>>>>

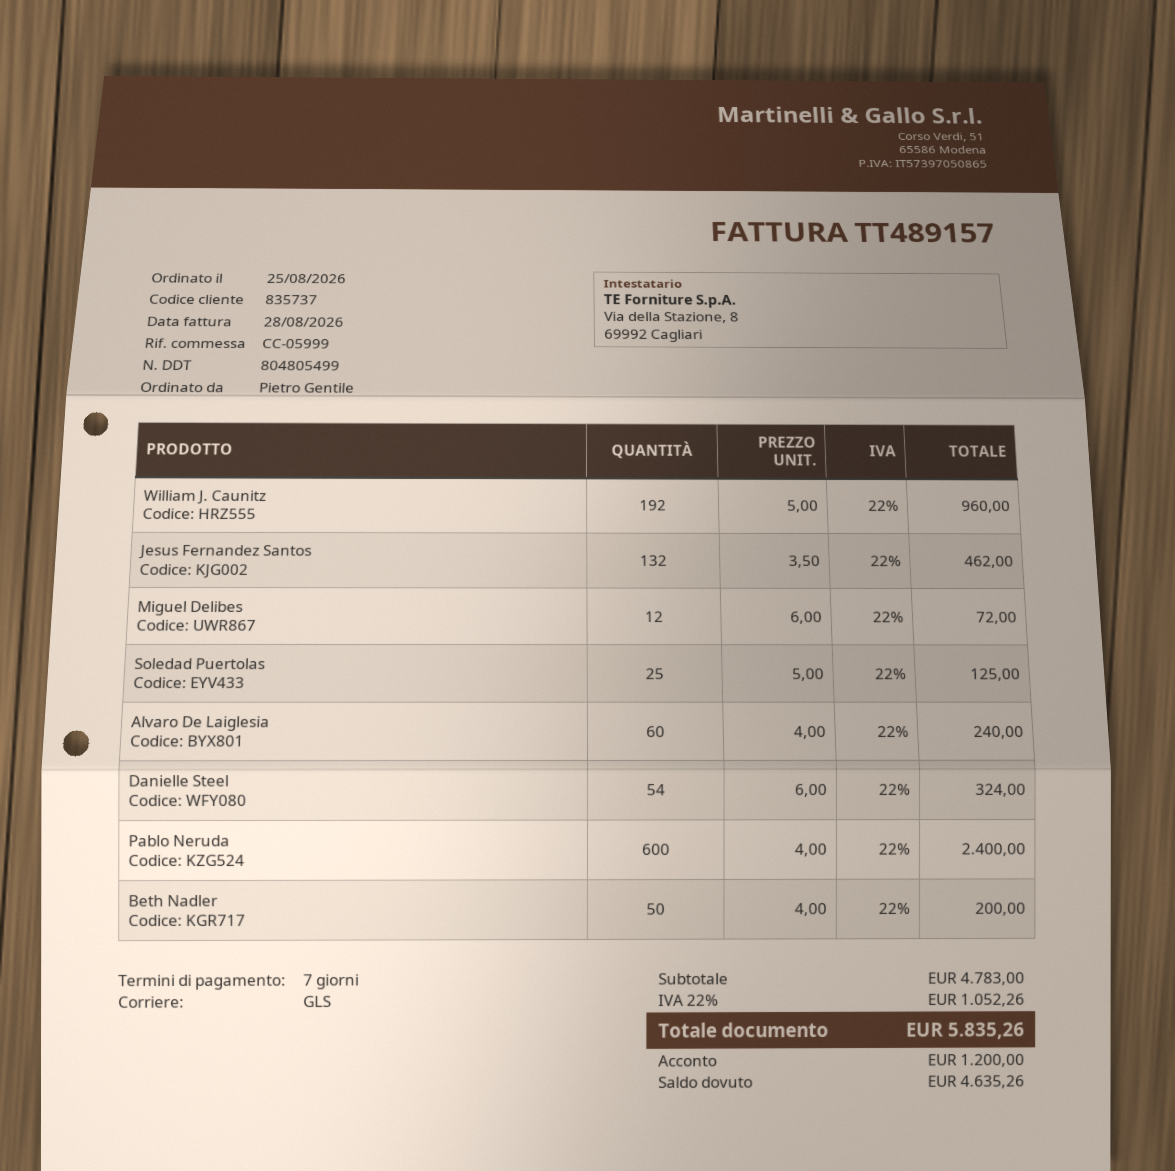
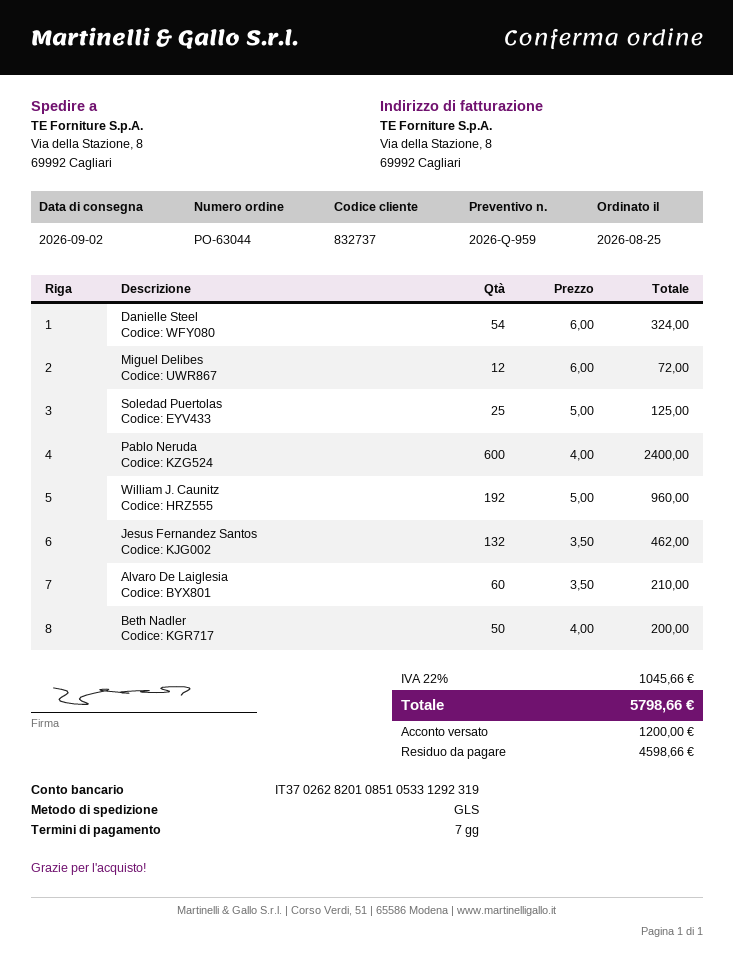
customer number: 835737 -> 832737
Alvaro De Laiglesia: 60 x 4.00 = 240.00 -> 60 x 3.50 = 210.00
tax: 22% = 1052.26 -> 22% = 1045.66
total: 5835.26 -> 5798.66
balance: 4635.26 -> 4598.66

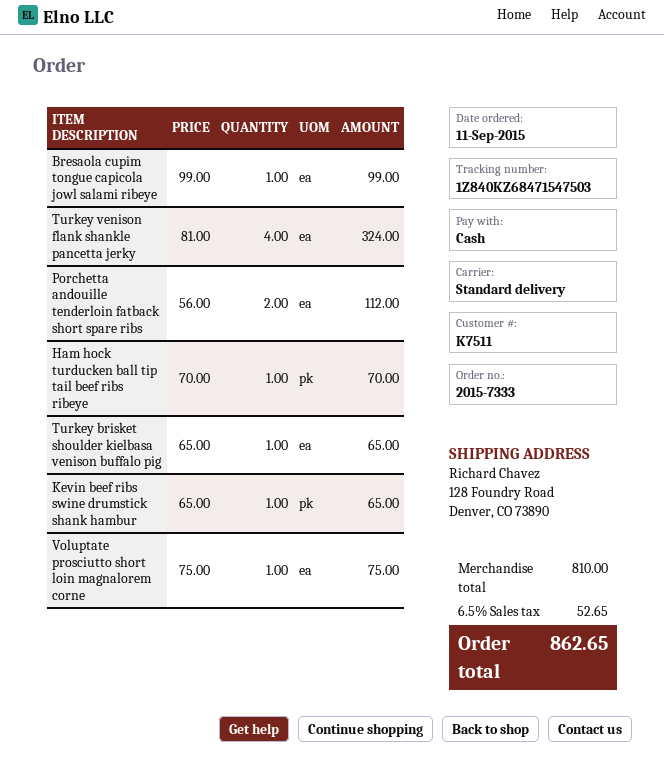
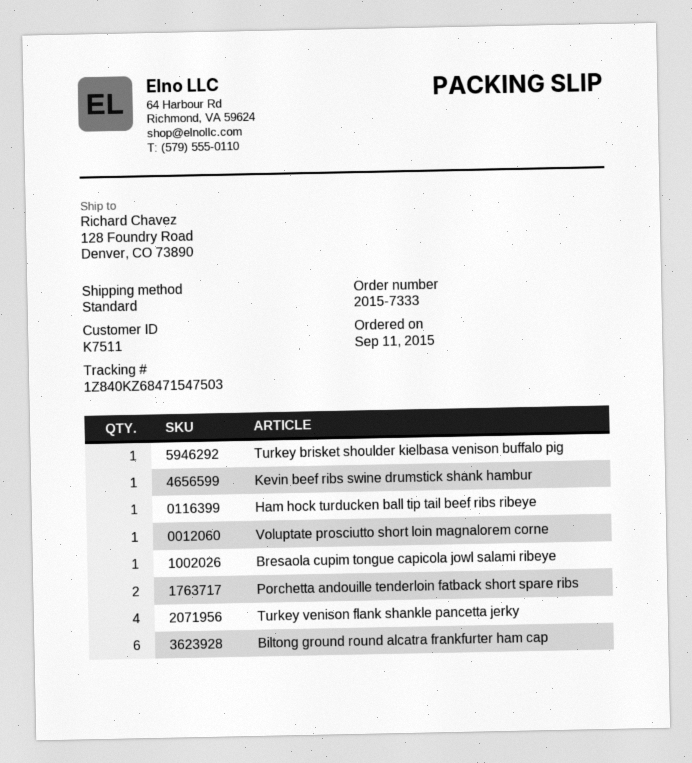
Biltong ground round alcatra frankfurter ham cap: none -> 6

<<<<

Problem to solve: Go through the data and return every word of it verbatim, leaving out the pictures.

Reply:
customer number: 835737 -> 832737
Alvaro De Laiglesia: 60 x 4.00 = 240.00 -> 60 x 3.50 = 210.00
tax: 22% = 1052.26 -> 22% = 1045.66
total: 5835.26 -> 5798.66
balance: 4635.26 -> 4598.66

Biltong ground round alcatra frankfurter ham cap: none -> 6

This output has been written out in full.